Roberta Miraglia, Il Sole 24 Ore 21/2/2014, 21 febbraio 2014
GLI STIPENDI REALI DEI TEDESCHI PERDONO TERRENO
I salari reali tedeschi calano per la prima volta dal 2009, l’anno della grande crisi, dopo tre consecutivi di crescita. Le retribuzioni nel 2013 sono scese dello 0,2% rispetto al 2012 perché l’aumento nominale dell’1,3% nei valori lordi mensili è stato completamente eroso e spinto in territorio negativo dall’inflazione che, nello stesso periodo, si è attestata all’1,5 per cento. Anche cinque anni fa, quando il Pil della Germania perse il 5,1% sotto i colpi dello shock finanziario propagatosi da oltreoceano, le retribuzioni avevano subìto una perdita, in termini reali, dello 0,2 per cento.
Una delle cause della flessione, spiega l’istituto di statistica Destatis che ha diffuso ieri i dati preliminari, si individua nella riduzione dei premi di produttività ai dipendenti, in genere legati ai profitti delle imprese. Escludendo questi pagamenti nel 2012 e nel 2013, sottolinea l’istituto, l’incremento nominale dei salari nell’anno appena concluso sale infatti all’1,7 per cento, superando l’aumento dei prezzi al consumo.
Le cattive notizie sull’andamento delle retribuzioni potrebbero frenare ulteriormente i consumi del Paese, impegnato in un difficile tentativo di riequilibrio della propria bilancia delle partite correnti. E giustificare il mancato aggiustamento sul fronte della domanda interna più volte promesso ai partner Ue.
L’elevato surplus della Germania è da tempo sotto accusa negli Stati Uniti e pure in Europa perché causa di squilibri nella ripresa dell’Eurozona: nel 2013, stando alle previsioni dell’istituto Ifo, l’avanzo potrebbe aver toccato un record a 260 miliardi di euro, superando quello della Cina. Dal 2007 la Germania ha un surplus delle partite correnti a livello mondiale vicino al 7% del Pil e la Commissione Ue, lo scorso novembre, ha aperto una procedura per analizzare se questo squilibrio macroeconomico stia acuendo la crisi nel Sud dell’Eurozona. All’epoca il presidente José Manuel Barroso disse che la Ue deve capire «se questo attivo ha un impatto negativo sul funzionamento dell’economia europea» anche se Bruxelles è consapevole «che riguarda i rapporti commerciali della Germania con il mondo, non con la zona euro». Più assolutoria, ieri, la posizione di Jeroen Dijsselbloem, presidente dell’Eurogruppo, ed esponente di un altro Paese campione di export, l’Olanda. «Ora si dice che l’economia tedesca è troppo forte e che questo è un problema - ha dichiarato - ma non credo sia vero».
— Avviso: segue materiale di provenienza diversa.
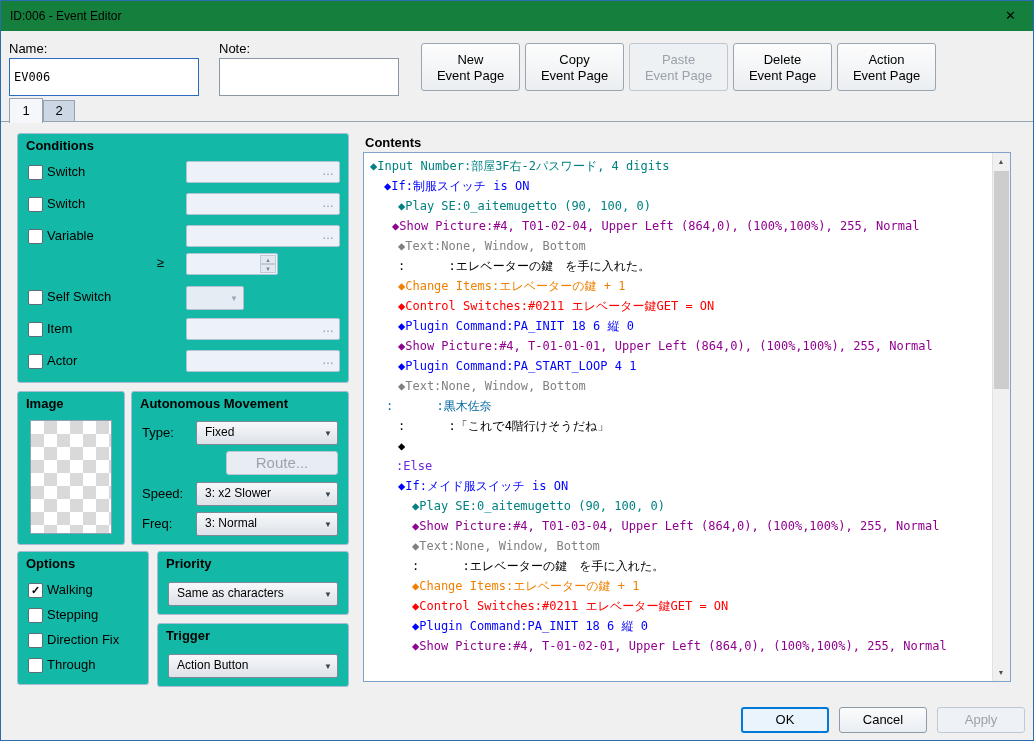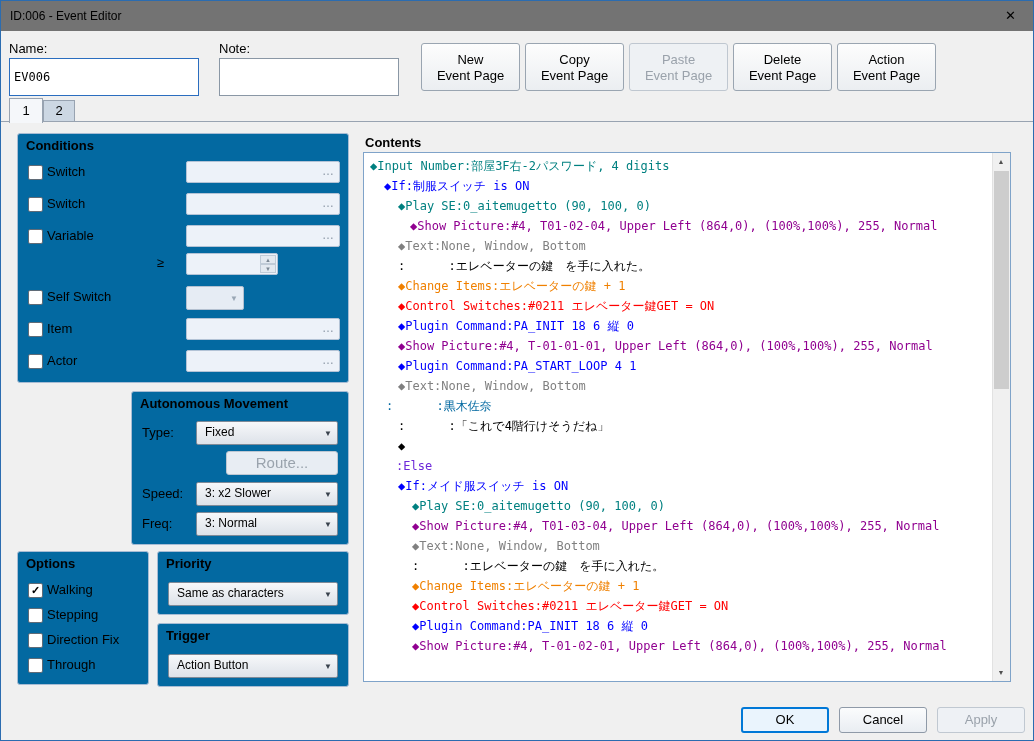"ID:006 - Event Editor" .titlebar { background: #737373 -> #15803d }
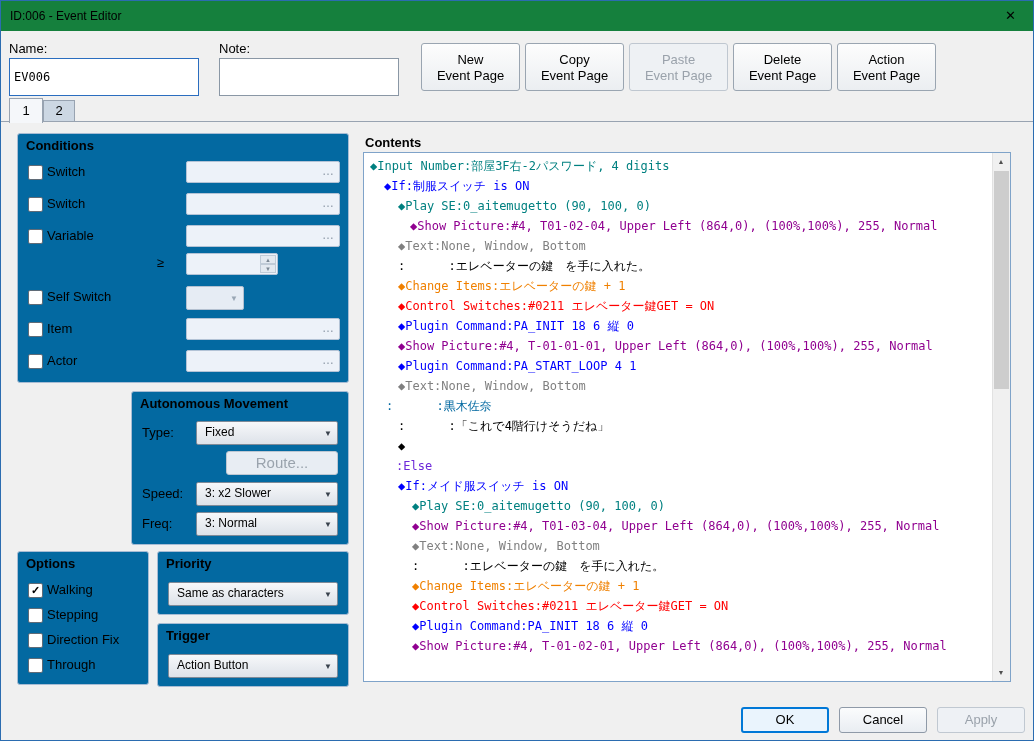"Conditions" .group { background: #0369a1 -> #14b8a6 }
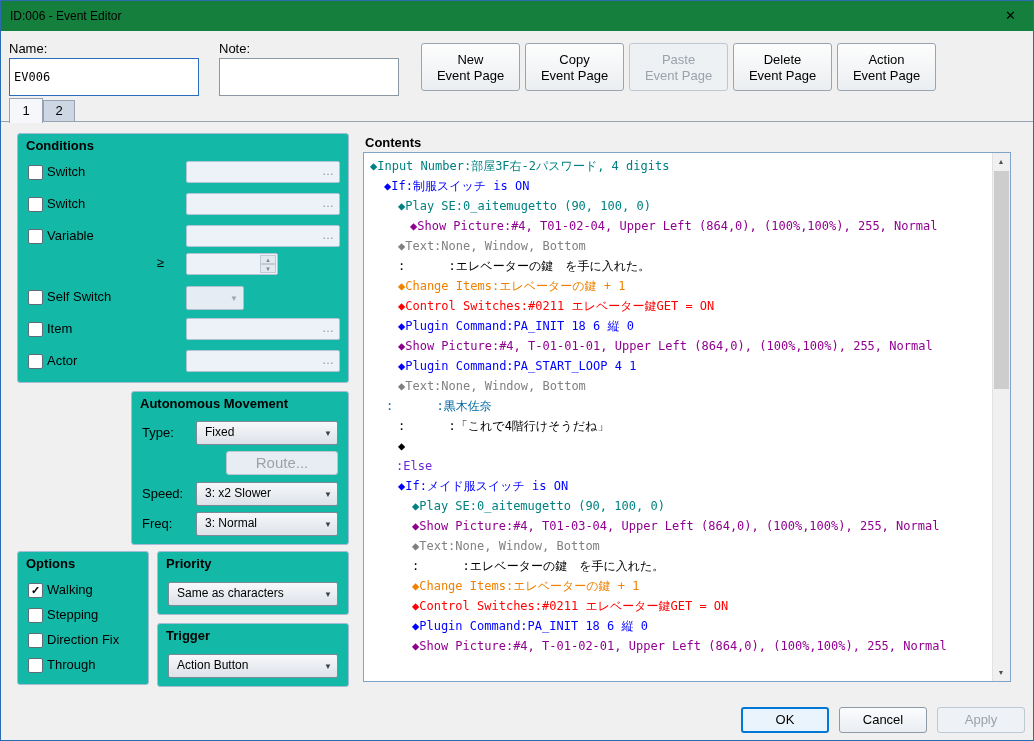"◆Show Picture:#4, T01-02-04, Upper Left" div.evline { padding-left: 46px -> 28px }
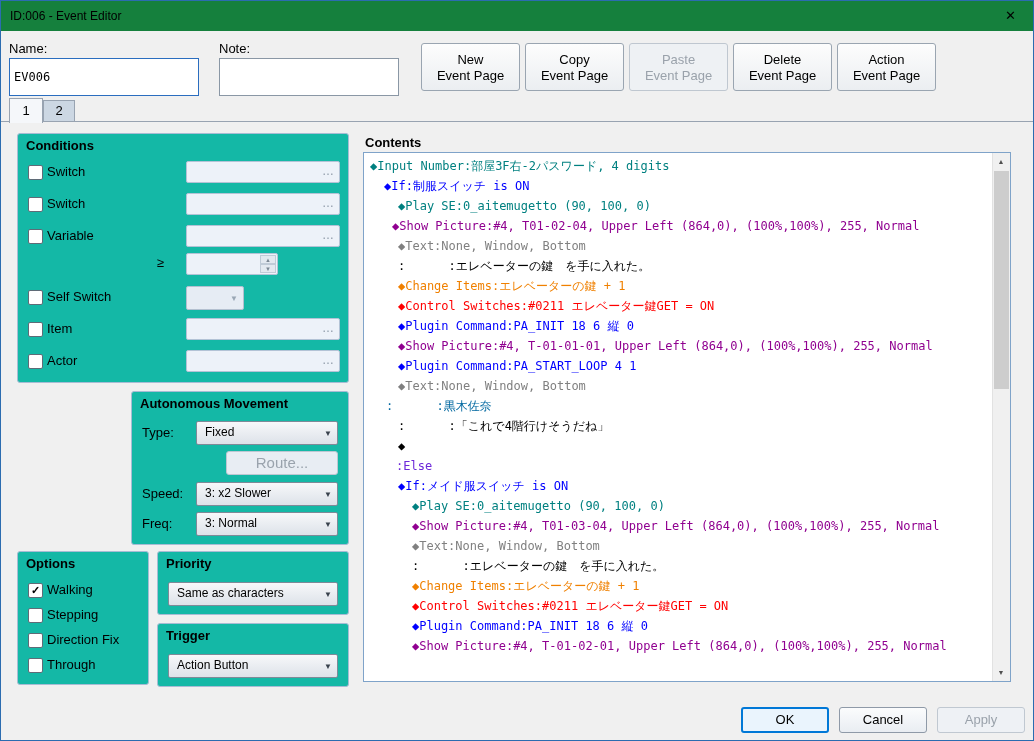"Image" div.group { html: none -> <div> <span>Image</span> <div></div> </div> }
In realtà il vero problema per Berlino potrebbe essere il rallentamento dell’export verso gli emergenti percorsi da nuovi venti di crisi innescati dal tapering della Fed. Anche per questo, e non solo su pressione dei partner Ue, il governo di Grande coalizione guidato da Angela Merkel ha messo nel programma il capitolo investimenti e stimolo dei consumi interni. Con la stima di un +1,8% nel 2014, la crescita quest’anno dovrebbe superare di gran lunga l’asfittico 0,4% del 2013, il passo più lento dal 2009.
I redditi, e di conseguenza i consumi, dovrebbero essere aiutati soprattutto dall’introduzione (ma solo nel 2015), del salario minimo, inserito nel programma di governo su richiesta dei socialdemocratici. Negli ultimi vent’anni, è la tesi di una parte degli economisti, le retribuzioni reali sono state troppo compresse, nonostante la crescita. Una paga oraria minima di 8,50 euro riguarderà il 17% della forza lavoro, circa sei milioni di dipendenti, e innescherà dinamiche al rialzo anche dei salari già al di sopra del limite di legge. Aprendo la strada a un’altra questione, altrettanto delicata per i tedeschi: le possibili pressioni inflazionistiche.